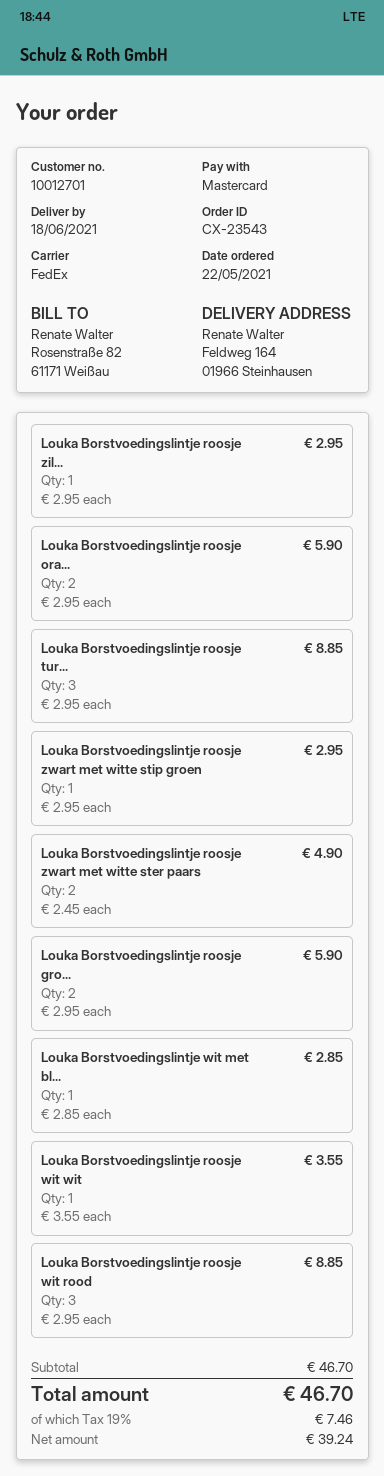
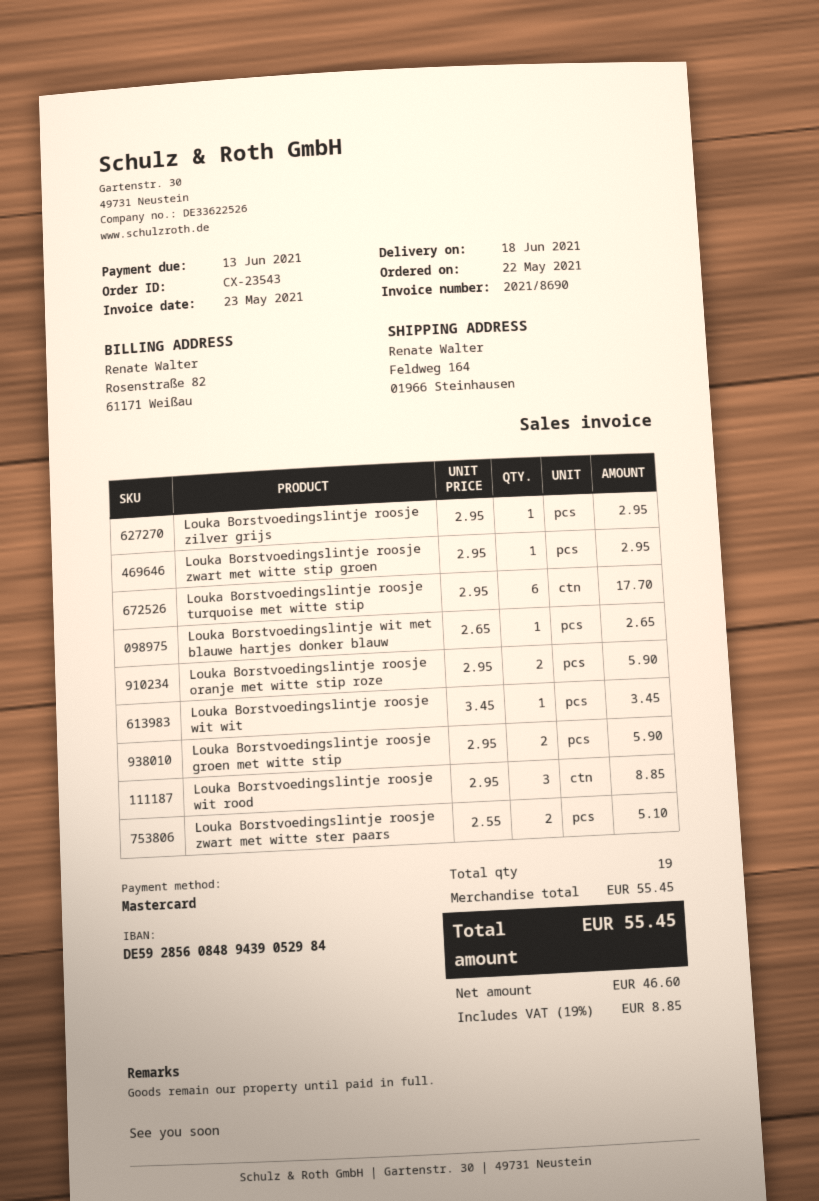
Louka Borstvoedingslintje roosje tur...: 3 x 2.95 = 8.85 -> 6 x 2.95 = 17.70
Louka Borstvoedingslintje roosje zwart met witte ster paars: 2 x 2.45 = 4.90 -> 2 x 2.55 = 5.10
Louka Borstvoedingslintje wit met bl...: 1 x 2.85 = 2.85 -> 1 x 2.65 = 2.65
Louka Borstvoedingslintje roosje wit wit: 1 x 3.55 = 3.55 -> 1 x 3.45 = 3.45
subtotal: 46.70 -> 55.45
net: 39.24 -> 46.60
tax: 19% = 7.46 -> 19% = 8.85
total: 46.70 -> 55.45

++++++++++

From the first line to the last, set down the data exactly, without the pictures.

Louka Borstvoedingslintje roosje tur...: 3 x 2.95 = 8.85 -> 6 x 2.95 = 17.70
Louka Borstvoedingslintje roosje zwart met witte ster paars: 2 x 2.45 = 4.90 -> 2 x 2.55 = 5.10
Louka Borstvoedingslintje wit met bl...: 1 x 2.85 = 2.85 -> 1 x 2.65 = 2.65
Louka Borstvoedingslintje roosje wit wit: 1 x 3.55 = 3.55 -> 1 x 3.45 = 3.45
subtotal: 46.70 -> 55.45
net: 39.24 -> 46.60
tax: 19% = 7.46 -> 19% = 8.85
total: 46.70 -> 55.45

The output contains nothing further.